Noch einen Kilometer auf dem Waldweg, dann kommt eine weitere wirkliche Sehenswürdigkeit. In einem kleinen „altertümlichen“ Wald steht ein 400 Jahre alter Baum. Ein Brown Top Stringybark, eine Eukalyptusart, die besonders in den Wäldern mit durchgehend kühler Temperatur Tasmaniens wächst. Das hier ist der größte seiner Art in Tasmanien. 62 Meter hoch, mit abgestorbener Spitze.

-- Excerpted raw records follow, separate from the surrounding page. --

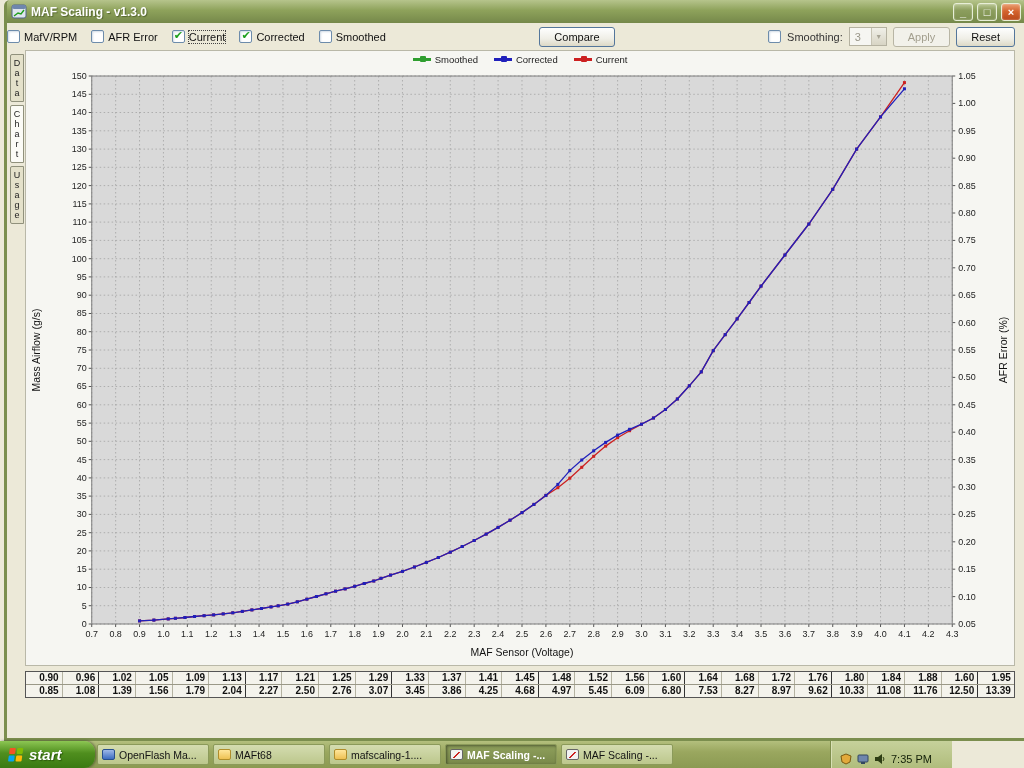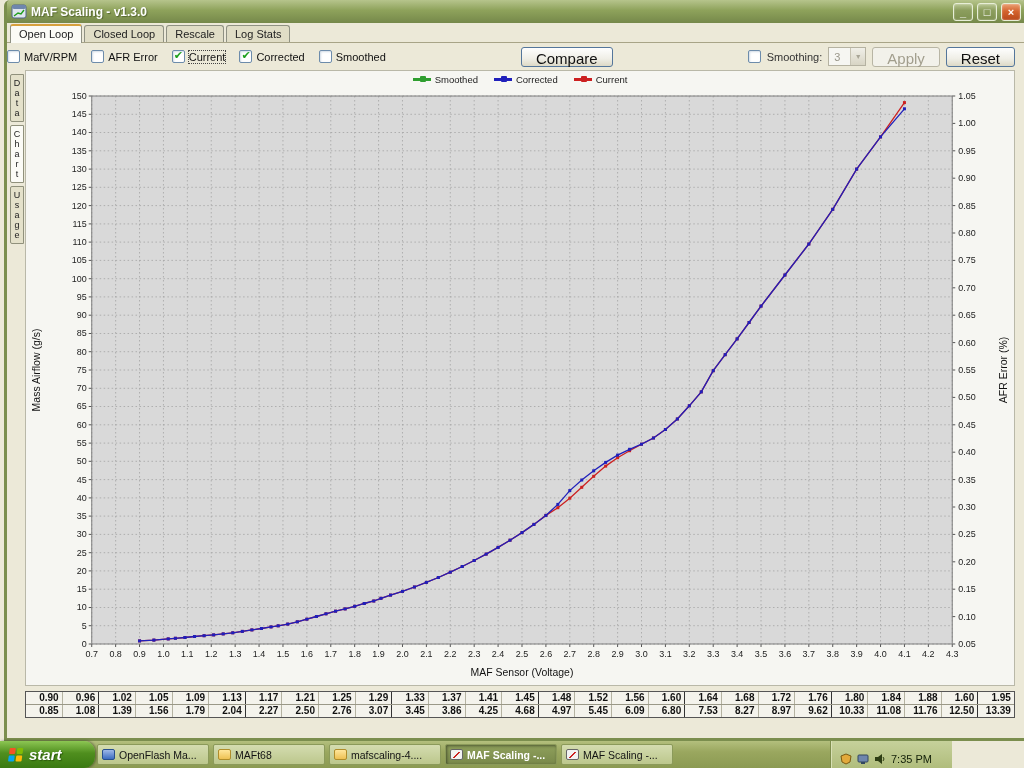--- a/index.html
+++ b/index.html
@@ -113,12 +113,6 @@
     <span class="tb-btn close">×</span>
   </div>
 
-  <div class="tabstrip">
-      <div class="tab selected">Open Loop</div>
-      <div class="tab">Closed Loop</div>
-      <div class="tab">Rescale</div>
-      <div class="tab">Log Stats</div>
-    </div>
 
   <div class="toolbar">
     <div class="cb-group">

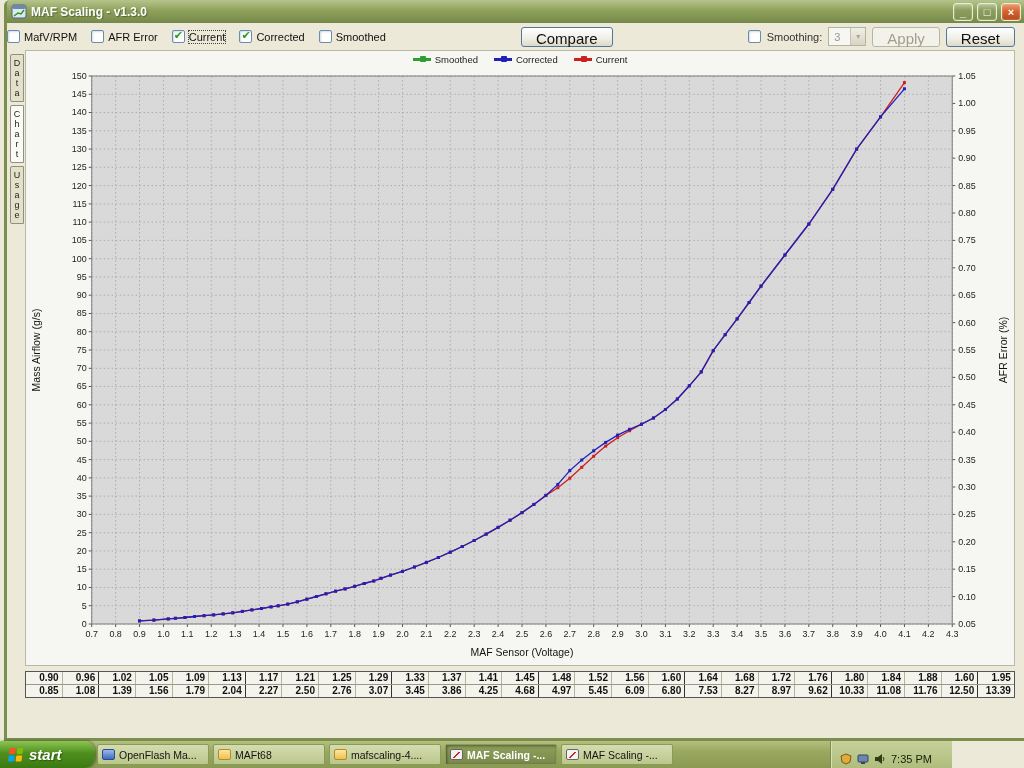--- a/index.html
+++ b/index.html
@@ -35,7 +35,7 @@
              position:relative; box-shadow:inset 1px 1px 2px #d3dce6; }
   .cb .box.checked::after { content:"\2714"; position:absolute; left:1px; top:-2px; color:#1fa01f; font-size:11px; }
   .cblabel.focused { outline:1px dotted #444; }
-  .btn { font-size:15px; padding:2px 14px; height:20px; border:1px solid #54769b; border-radius:3px;
+  .btn { font-size:11px; padding:2px 14px; height:20px; border:1px solid #54769b; border-radius:3px;
          background:linear-gradient(#fefefe,#efeee6 60%,#ddd9c6); color:#111; cursor:default;text-align:center; }
   .btn.disabled { color:#a29e8d; border-color:#b8b5a4; background:#f2f1ea; }
   .spacer { flex:1; }

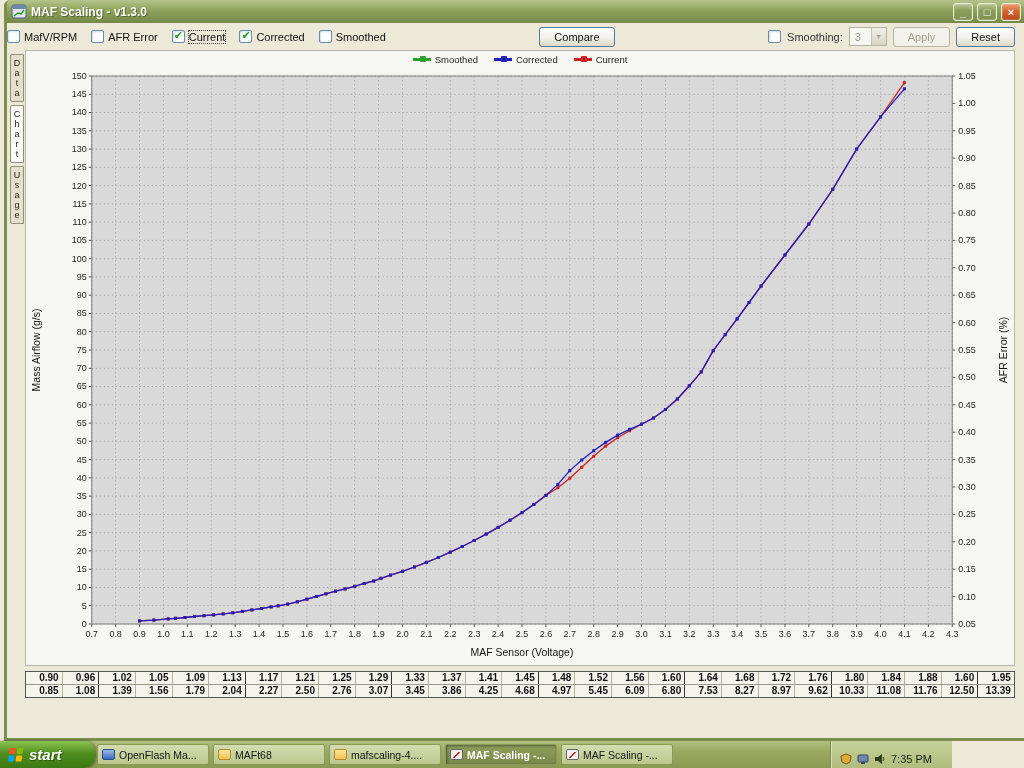--- a/index.html
+++ b/index.html
@@ -677,7 +677,7 @@
       </div>
       <div class="task">
         <span class="ticon folder"></span>
-        <span class="tlabel">mafscaling-4....</span>
+        <span class="tlabel">mafscaling-1....</span>
       </div>
       <div class="task active">
         <span class="ticon chart"></span>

Es werden aber weltweit auch Bäume mit bis zu 90 Meter Höhe beschrieben. Sein Stammumfang ist mit 16 Metern gewaltig. Sehr imponierten mir die mächtigen knorrigen Wurzeln. Ein Besuch lohnt sich auch deshalb, weil hier noch vier weitere alte Riesen ungestört wachsen. Und die Bäume können an dem fünften umgestürzten Baum, der von einer kleinen Plattform zu bestaunen ist, schon mal ihr kommendes Schicksal betrachten.
Wieder zurück auf dem Bass Hwy fahren wir bald durch Port Latta. Die 1,6 Km lange Jetty hatten wir schon vom „The Nut“ gesehen. Auf der Jetty stehen mächtige Kräne. Im Ort sehen wir ein großes Werk, wo aus dem Eisenerz Pellets (Kügelchen) für den Transport hergestellt wird.
Aus einem Tank steht „Australia Bulk Mineral“. Das ist eine Untergruppierung des Weltkonzerns Ivanhoe. Hierher gelangt das verflüssigte magnetische Erz von Savage River. Nach einem 85 Kilometer langen Weg landet diese Aufschlämmung dann in der Pelletierungs- Fabrik. Wo aber sind die Röhren, durch die angeblich das Erz bis hierher transportiert wird? Vielleicht unterirdisch?
Es ist eine schöne Weiterfahrt am Ufer der Bass Strait. Und da kommt auch schon die Abfahrt zum Rocky Cape NP. Dieser 1967 gegründete Nationalpark ist mit knapp über drei Hektar der kleinste in Tasmanien. Bis zur Vertreibung lebte hier seit 8000 Jahren das „Rar.rer.he.ner“ Volk der Ureinwohner. Die vielen Steinhöhlen boten eine gute und geschützte Unterkunft. Diese Höhlen wurden später zu einer Fundgrube für Anthropologen, die sich mit Lebensweise und Kultur der Ureinwohner beschäftigten. Und es führt ein Weg hinauf zu den Höhlen. Wie am Uluru steht auch hier ein Schild vor dem ausgetretenen Pfad, dass man die heiligen Orte der Ureinwohner respektieren möge. Folglich sind wir nicht zu den Höhlen gegangen. Die Ureinwohner nannte diese steinige Gegend Tangdimmaa. Für Flinders waren die Felsen 1798 eben nur ein felsiges Vorgebirge (Rocky Cape). Jedoch zeigt sich gerade am Rocky Cape sehr eindruckvoll eine der ältesten geologischen Formationen in Tasmanien. Schreiben die Geologen. Nämlich Quarzit, der vor 800 bis 1100 Millionen Jahren entstanden ist. Und die Naturfreunde schwärmen von der Artenvielfalt an Orchideen, die hier wachsen.
Über die Rocky Cape Road, wobei man sich über den Namen „Strasse“ streiten kann, erreichen wir Burgess Cove. Der National Park zieht sich als 12 Kilometer langer Küstenstreifen von Boat Harbour Beach im Osten zu Rocky Cape im Westen. Es gibt einen Wanderweg zwischen den Punkten, der über Sisters Beach, einem bekannten und beliebten Sandstrand führt. Bei unserem Aufenthalt dort weht ein ziemlich kalter und unangenehmer Wind. Deshalb ist Dagmar am Leuchtturmpunkt nicht ausgestiegen. Und auch ich habe nur kurz in die Runde geschaut und bin ins Auto zurück geflüchtet. Trotzdem ist mir der Blick zum 17 Kilometer entfernten Nut über das sich leicht kräuselnde grünblaue Meer schon in Erinnerung geblieben. Das war die Strecke, die 1889 Mannschaft und Passagiere der hier gesunkenen Southern Cross, in Rettungsbooten bis Stanley rudern mussten.